§ **What is needed**
Using the records below, output the stretch that opens with the line containing "themselves based on that receiver address." and closes with the line containing "- Each GTS Descriptor", exactly and including both lines, with nothing more.

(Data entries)

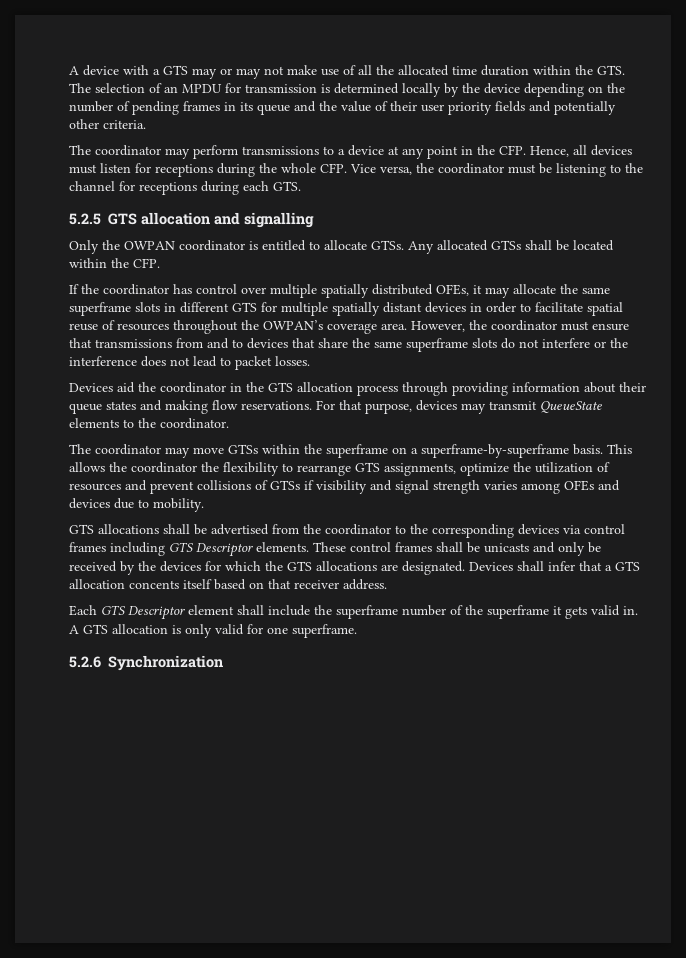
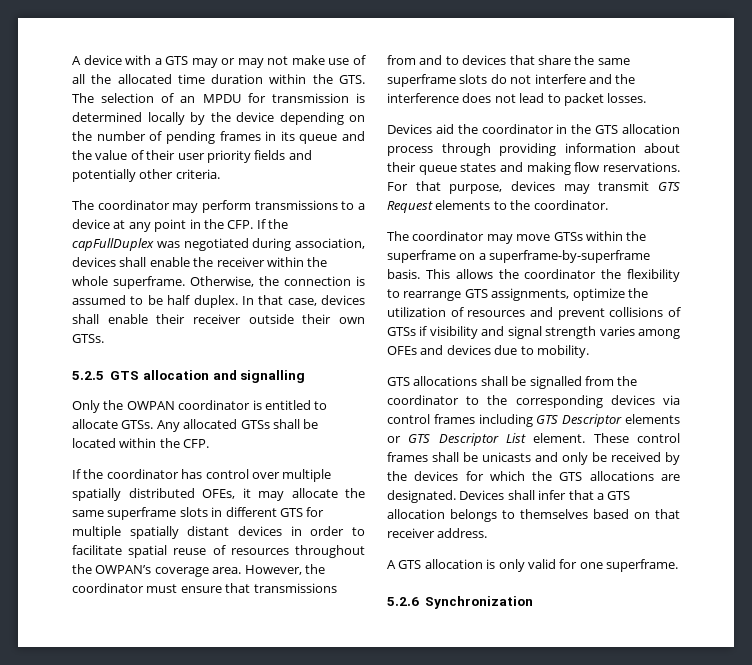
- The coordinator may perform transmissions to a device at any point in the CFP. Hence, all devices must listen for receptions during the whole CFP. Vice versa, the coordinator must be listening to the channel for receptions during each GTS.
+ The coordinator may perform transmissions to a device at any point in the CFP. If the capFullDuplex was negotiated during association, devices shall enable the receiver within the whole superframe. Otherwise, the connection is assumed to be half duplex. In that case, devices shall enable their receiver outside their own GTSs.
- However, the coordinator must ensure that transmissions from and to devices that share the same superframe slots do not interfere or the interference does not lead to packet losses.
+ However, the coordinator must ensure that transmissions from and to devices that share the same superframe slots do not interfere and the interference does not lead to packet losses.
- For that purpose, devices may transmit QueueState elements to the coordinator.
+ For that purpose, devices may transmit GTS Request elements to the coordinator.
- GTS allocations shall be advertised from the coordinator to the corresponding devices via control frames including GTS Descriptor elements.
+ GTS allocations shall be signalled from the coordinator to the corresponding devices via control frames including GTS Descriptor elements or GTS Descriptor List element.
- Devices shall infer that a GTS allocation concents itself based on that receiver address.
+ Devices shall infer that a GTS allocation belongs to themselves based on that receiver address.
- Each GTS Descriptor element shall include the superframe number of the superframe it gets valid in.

--

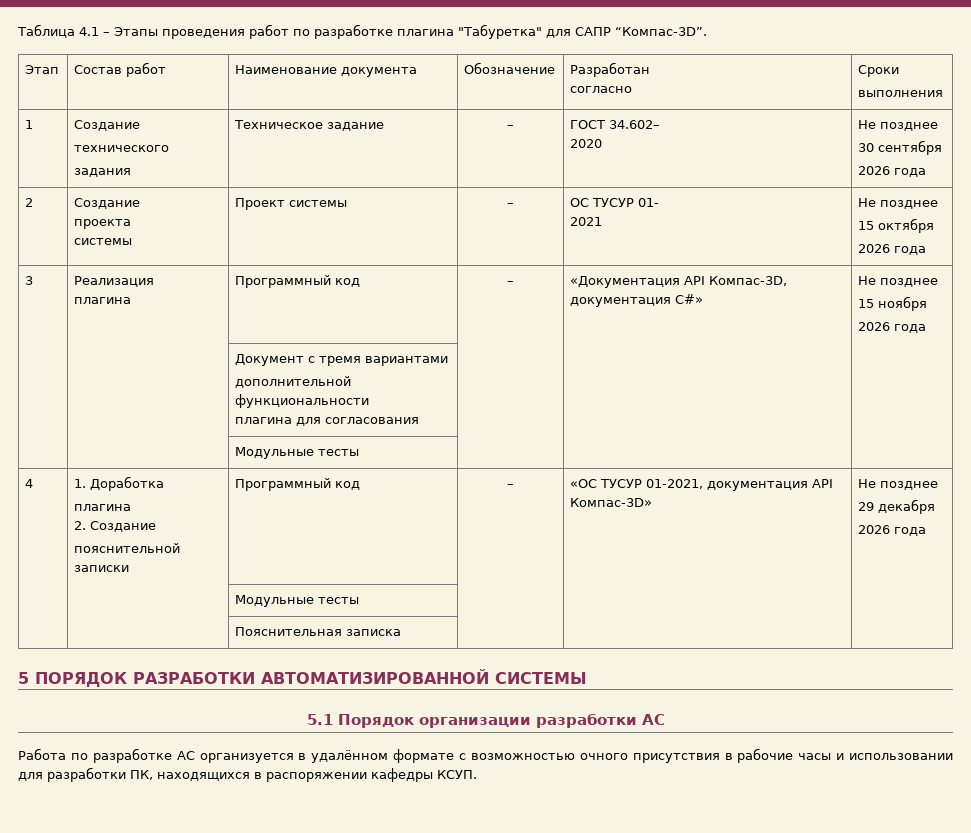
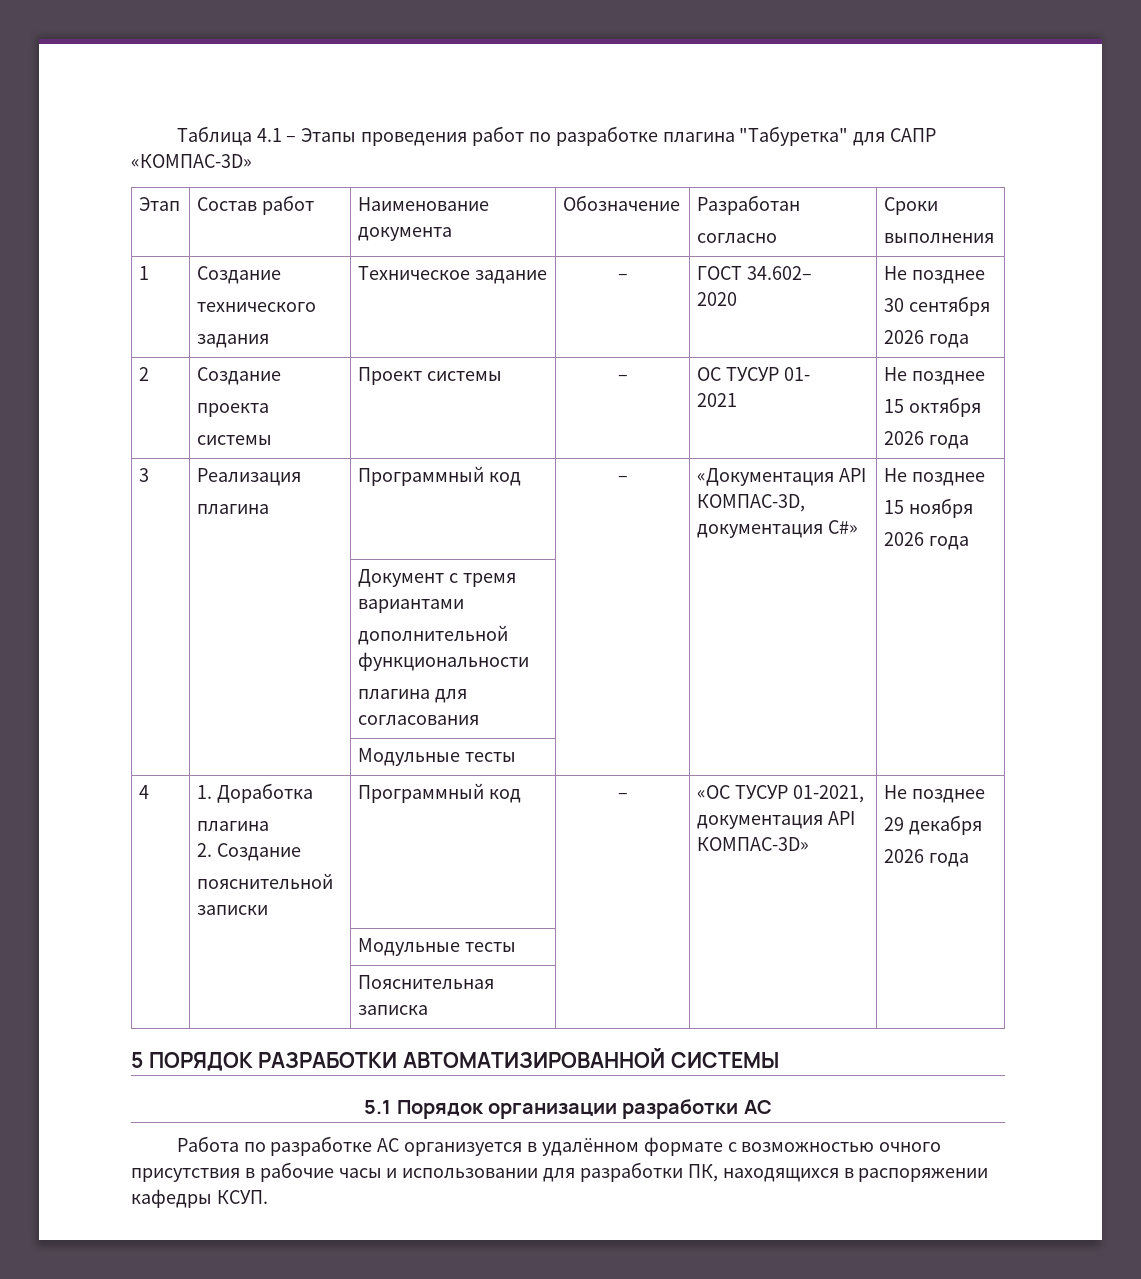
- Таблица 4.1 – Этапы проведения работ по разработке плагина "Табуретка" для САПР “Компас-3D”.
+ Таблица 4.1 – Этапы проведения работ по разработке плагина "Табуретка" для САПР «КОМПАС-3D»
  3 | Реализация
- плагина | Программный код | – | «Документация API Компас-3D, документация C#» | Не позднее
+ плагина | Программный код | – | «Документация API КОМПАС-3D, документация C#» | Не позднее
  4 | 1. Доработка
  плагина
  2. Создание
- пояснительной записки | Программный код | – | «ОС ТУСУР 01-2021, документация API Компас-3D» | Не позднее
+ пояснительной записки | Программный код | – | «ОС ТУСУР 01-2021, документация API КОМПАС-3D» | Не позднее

§ **Exercise solution**
+ Devices shall infer that a GTS allocation belongs to themselves based on that receiver address.
- Each GTS Descriptor element shall include the superframe number of the superframe it gets valid in.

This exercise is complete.